## Assignment
Transcribe the full listing below, word for word, without pictures.

## Input
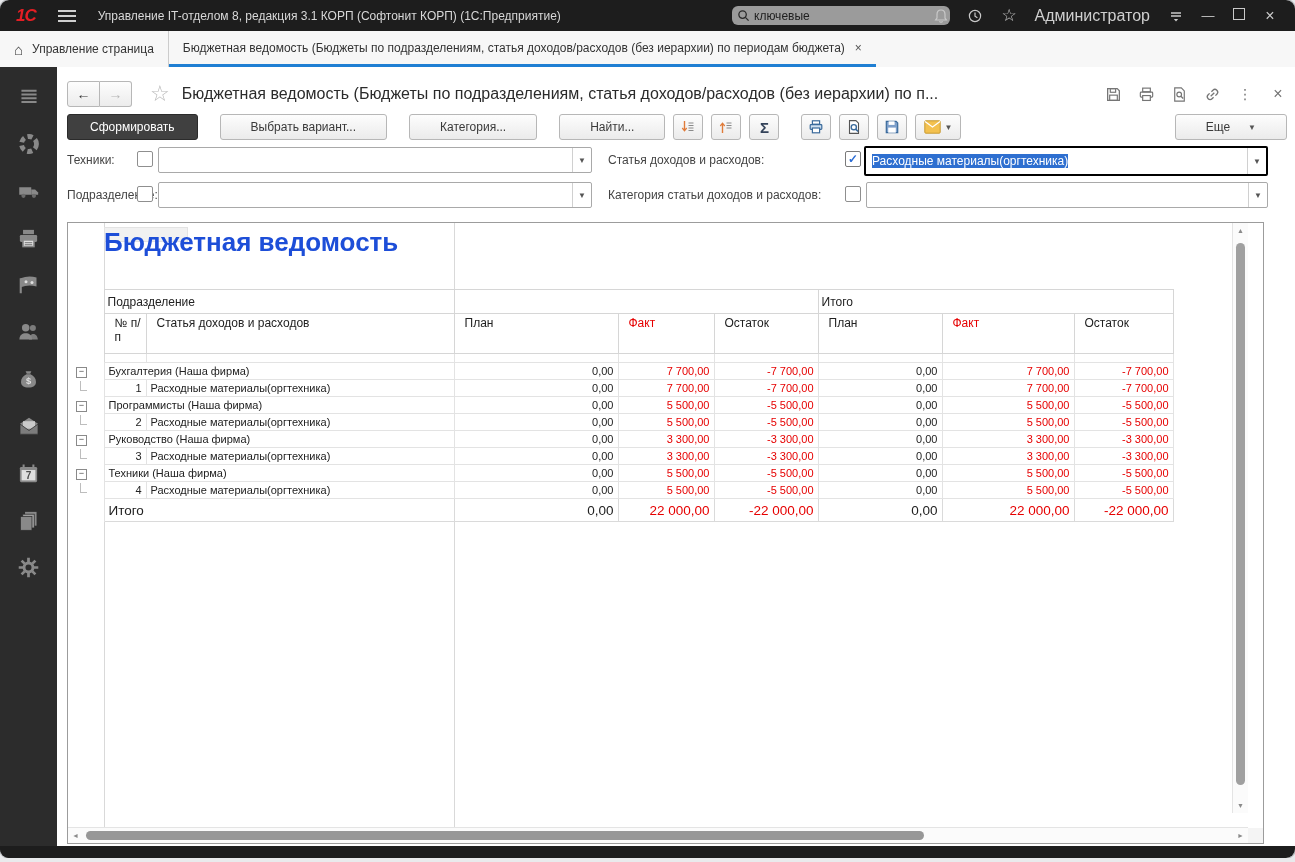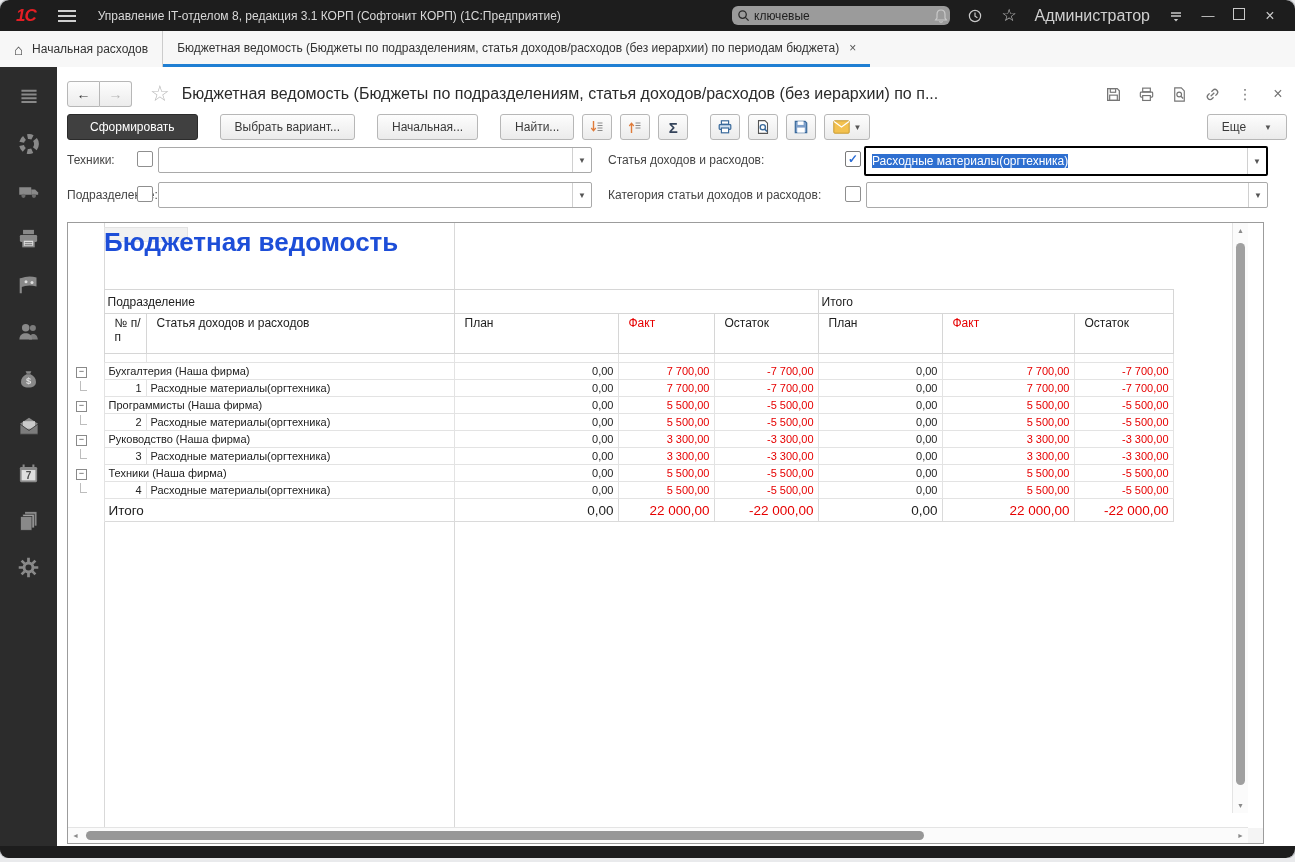--- a/index.html
+++ b/index.html
@@ -142,7 +142,7 @@
   <div class="tabbar">
     <div class="tab tab-home">
       <span class="home-ic">⌂</span>
-      <span>Начальная расходов</span>
+      <span>Управление страница</span>
     </div>
     <div class="tab tab-active">
       <span>Бюджетная ведомость (Бюджеты по подразделениям, статья доходов/расходов (без иерархии) по периодам бюджета)</span>

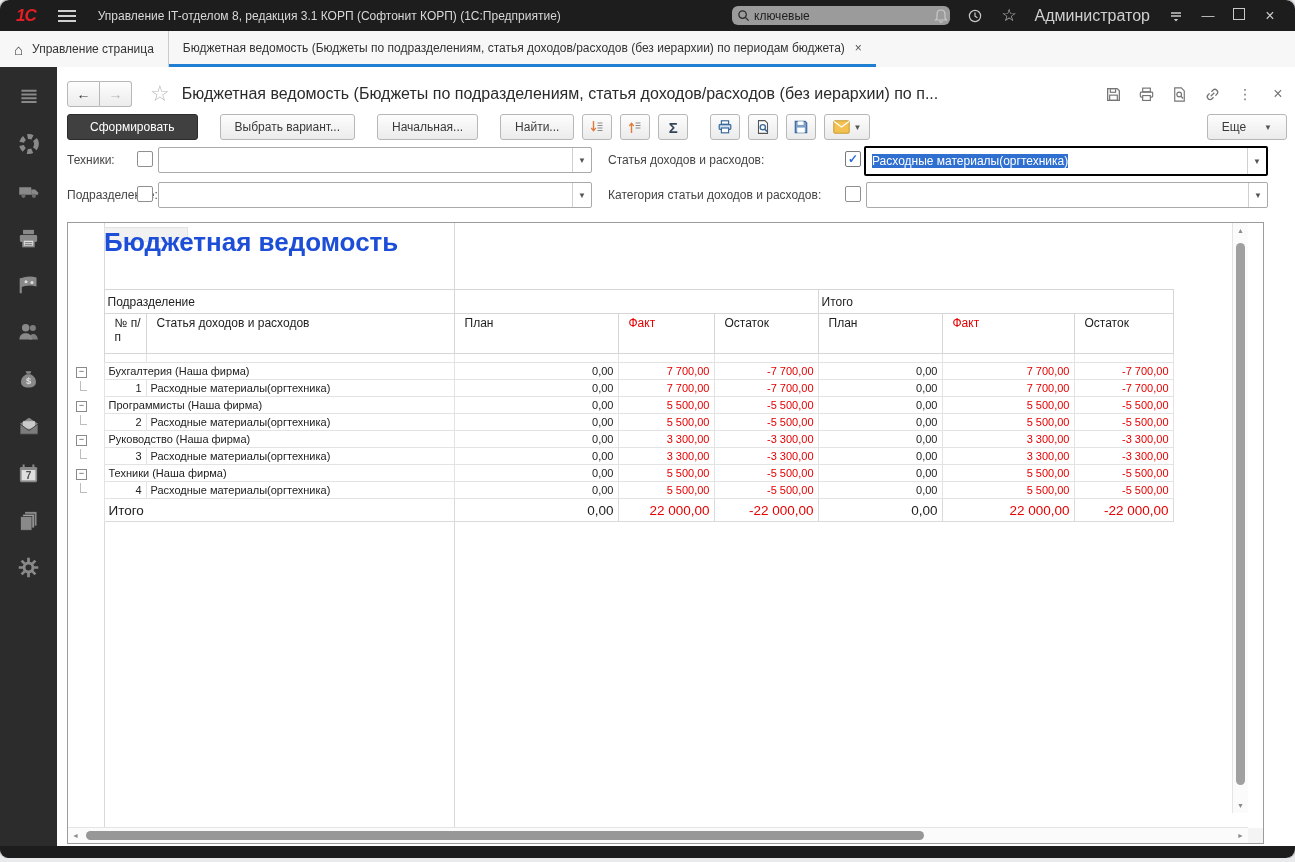--- a/index.html
+++ b/index.html
@@ -40,7 +40,7 @@
   .navicons .nic{cursor:pointer;display:flex;align-items:center;justify-content:center;width:18px;height:18px;font-size:15px;}
   
   .toolbar{position:absolute;left:10px;right:8px;top:46px;height:28px;display:flex;align-items:center;gap:8px;}
-  .btn{height:24px;border:1px solid #b7b7b7;border-radius:3px;background:linear-gradient(#fdfdfd,#ebebeb);color:#3a3a3a;font-size:12px;padding:0 14px;display:flex;align-items:center;cursor:pointer;white-space:nowrap;}
+  .btn{height:24px;border:1px solid #b7b7b7;border-radius:3px;background:linear-gradient(#fdfdfd,#ebebeb);color:#3a3a3a;font-size:12px;padding:0 30px;display:flex;align-items:center;cursor:pointer;white-space:nowrap;}
   .btn-primary{background:#404040;border-color:#2b2b2b;color:#fff;padding:0 22px;margin-right:14px;}
   .btn-gap{margin-left:14px;}
   .iconbtn{width:28px;height:24px;border:1px solid #b7b7b7;border-radius:3px;background:linear-gradient(#fdfdfd,#ebebeb);display:flex;align-items:center;justify-content:center;cursor:pointer;}

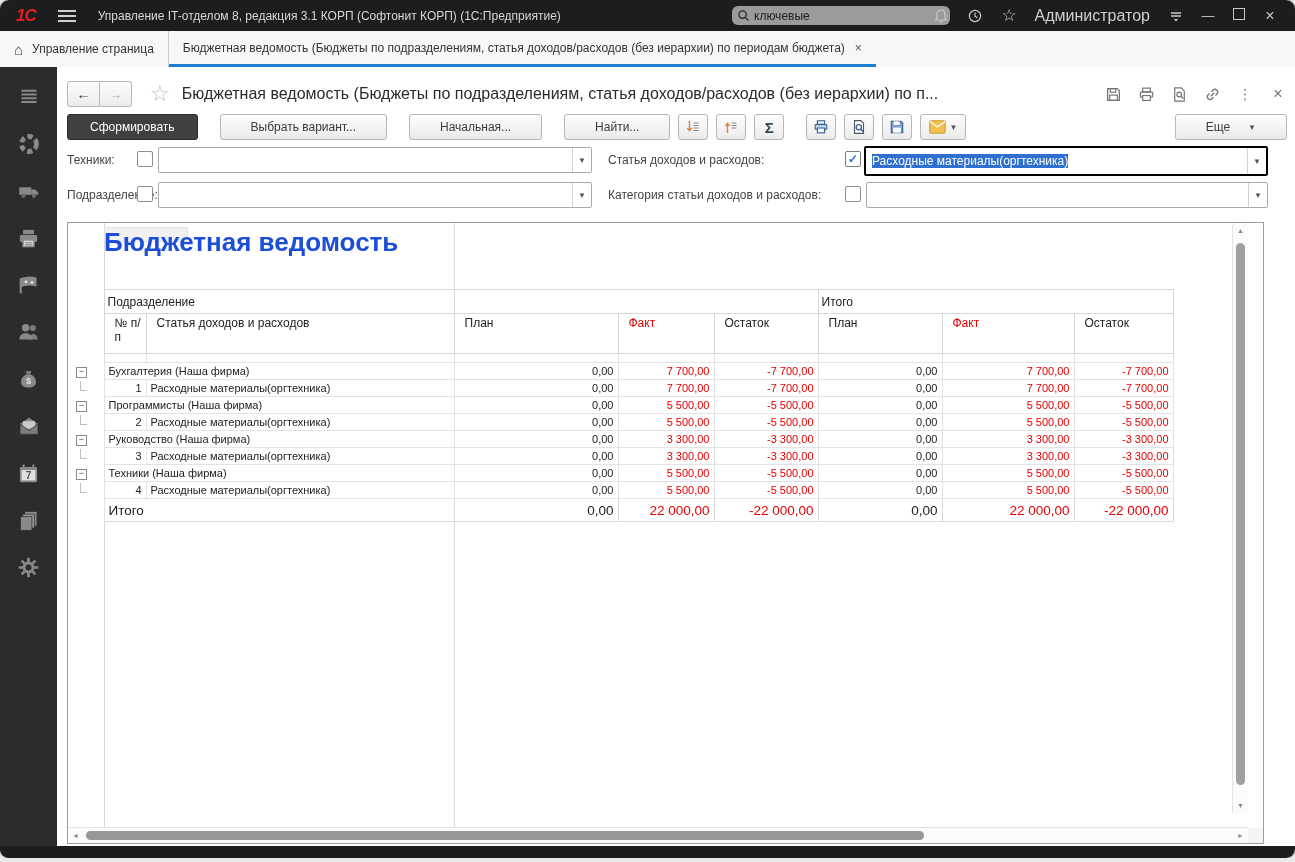--- a/index.html
+++ b/index.html
@@ -276,7 +276,7 @@
     <div class="toolbar">
       <span class="btn btn-primary">Сформировать</span>
       <span class="btn">Выбрать вариант...</span>
-      <span class="btn btn-gap">Начальная...</span>
+      <span class="btn btn-gap">Категория...</span>
       <span class="btn btn-gap">Найти...</span>
       <span class="iconbtn">
           <svg width="16" height="16" viewBox="0 0 16 16">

## Task response
--- a/index.html
+++ b/index.html
@@ -142,7 +142,7 @@
   <div class="tabbar">
     <div class="tab tab-home">
       <span class="home-ic">⌂</span>
-      <span>Начальная расходов</span>
+      <span>Управление страница</span>
     </div>
     <div class="tab tab-active">
       <span>Бюджетная ведомость (Бюджеты по подразделениям, статья доходов/расходов (без иерархии) по периодам бюджета)</span>

--- a/index.html
+++ b/index.html
@@ -40,7 +40,7 @@
   .navicons .nic{cursor:pointer;display:flex;align-items:center;justify-content:center;width:18px;height:18px;font-size:15px;}
   
   .toolbar{position:absolute;left:10px;right:8px;top:46px;height:28px;display:flex;align-items:center;gap:8px;}
-  .btn{height:24px;border:1px solid #b7b7b7;border-radius:3px;background:linear-gradient(#fdfdfd,#ebebeb);color:#3a3a3a;font-size:12px;padding:0 14px;display:flex;align-items:center;cursor:pointer;white-space:nowrap;}
+  .btn{height:24px;border:1px solid #b7b7b7;border-radius:3px;background:linear-gradient(#fdfdfd,#ebebeb);color:#3a3a3a;font-size:12px;padding:0 30px;display:flex;align-items:center;cursor:pointer;white-space:nowrap;}
   .btn-primary{background:#404040;border-color:#2b2b2b;color:#fff;padding:0 22px;margin-right:14px;}
   .btn-gap{margin-left:14px;}
   .iconbtn{width:28px;height:24px;border:1px solid #b7b7b7;border-radius:3px;background:linear-gradient(#fdfdfd,#ebebeb);display:flex;align-items:center;justify-content:center;cursor:pointer;}

--- a/index.html
+++ b/index.html
@@ -276,7 +276,7 @@
     <div class="toolbar">
       <span class="btn btn-primary">Сформировать</span>
       <span class="btn">Выбрать вариант...</span>
-      <span class="btn btn-gap">Начальная...</span>
+      <span class="btn btn-gap">Категория...</span>
       <span class="btn btn-gap">Найти...</span>
       <span class="iconbtn">
           <svg width="16" height="16" viewBox="0 0 16 16">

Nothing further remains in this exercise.